- [Activity]:
The answer must be a single number: how many lines of the records below contain "raka".

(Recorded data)
········

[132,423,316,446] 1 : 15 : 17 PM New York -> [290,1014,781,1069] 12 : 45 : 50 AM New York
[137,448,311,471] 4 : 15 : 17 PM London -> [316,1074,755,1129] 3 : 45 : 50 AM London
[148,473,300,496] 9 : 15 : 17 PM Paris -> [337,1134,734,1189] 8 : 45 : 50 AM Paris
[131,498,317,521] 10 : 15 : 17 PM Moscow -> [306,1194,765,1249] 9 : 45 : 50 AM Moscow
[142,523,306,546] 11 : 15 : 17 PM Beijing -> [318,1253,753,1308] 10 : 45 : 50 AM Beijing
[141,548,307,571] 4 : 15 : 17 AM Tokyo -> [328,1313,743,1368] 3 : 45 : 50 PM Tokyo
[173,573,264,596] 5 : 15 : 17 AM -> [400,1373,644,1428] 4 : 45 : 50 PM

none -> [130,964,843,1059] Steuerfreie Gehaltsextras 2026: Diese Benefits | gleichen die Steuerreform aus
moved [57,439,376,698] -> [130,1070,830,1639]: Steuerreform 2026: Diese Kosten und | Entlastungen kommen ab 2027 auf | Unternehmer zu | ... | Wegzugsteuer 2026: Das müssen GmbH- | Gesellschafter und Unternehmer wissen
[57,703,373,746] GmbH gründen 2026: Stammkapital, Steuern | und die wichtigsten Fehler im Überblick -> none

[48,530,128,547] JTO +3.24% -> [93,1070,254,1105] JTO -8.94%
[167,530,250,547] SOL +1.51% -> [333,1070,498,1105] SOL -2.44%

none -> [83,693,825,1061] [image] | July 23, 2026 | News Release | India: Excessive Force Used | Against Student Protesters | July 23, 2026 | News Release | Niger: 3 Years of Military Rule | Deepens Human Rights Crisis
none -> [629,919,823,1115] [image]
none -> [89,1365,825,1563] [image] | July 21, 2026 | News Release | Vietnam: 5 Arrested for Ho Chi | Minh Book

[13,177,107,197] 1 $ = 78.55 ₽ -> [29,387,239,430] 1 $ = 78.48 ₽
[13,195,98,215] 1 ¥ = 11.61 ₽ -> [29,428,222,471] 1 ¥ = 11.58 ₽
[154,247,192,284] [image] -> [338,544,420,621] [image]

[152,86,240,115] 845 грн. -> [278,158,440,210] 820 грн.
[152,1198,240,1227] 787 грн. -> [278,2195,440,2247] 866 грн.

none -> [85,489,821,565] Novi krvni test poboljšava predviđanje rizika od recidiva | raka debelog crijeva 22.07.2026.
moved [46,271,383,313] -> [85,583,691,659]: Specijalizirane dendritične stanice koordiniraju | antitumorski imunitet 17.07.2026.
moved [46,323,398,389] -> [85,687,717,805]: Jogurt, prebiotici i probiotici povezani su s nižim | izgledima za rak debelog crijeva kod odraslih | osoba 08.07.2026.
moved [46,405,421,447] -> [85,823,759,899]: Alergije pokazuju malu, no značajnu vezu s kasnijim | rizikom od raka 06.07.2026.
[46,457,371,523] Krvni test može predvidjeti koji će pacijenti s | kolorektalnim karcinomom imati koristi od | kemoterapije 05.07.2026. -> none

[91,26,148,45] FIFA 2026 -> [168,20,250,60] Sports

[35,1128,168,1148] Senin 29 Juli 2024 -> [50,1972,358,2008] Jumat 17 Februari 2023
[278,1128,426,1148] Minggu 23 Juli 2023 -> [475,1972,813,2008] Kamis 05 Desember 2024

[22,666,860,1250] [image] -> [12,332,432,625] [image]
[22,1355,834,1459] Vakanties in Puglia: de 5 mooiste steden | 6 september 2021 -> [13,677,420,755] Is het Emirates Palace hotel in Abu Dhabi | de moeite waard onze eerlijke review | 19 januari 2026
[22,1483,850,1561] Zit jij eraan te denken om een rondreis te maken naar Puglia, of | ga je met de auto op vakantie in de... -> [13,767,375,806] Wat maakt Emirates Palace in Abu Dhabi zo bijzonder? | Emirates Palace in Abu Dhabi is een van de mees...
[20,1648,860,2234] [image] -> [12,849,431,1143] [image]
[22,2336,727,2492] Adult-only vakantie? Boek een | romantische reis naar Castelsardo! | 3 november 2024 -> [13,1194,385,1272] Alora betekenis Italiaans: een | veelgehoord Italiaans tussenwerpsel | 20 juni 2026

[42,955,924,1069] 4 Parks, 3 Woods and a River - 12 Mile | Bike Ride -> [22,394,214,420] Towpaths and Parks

········

- [Exercise output]:
2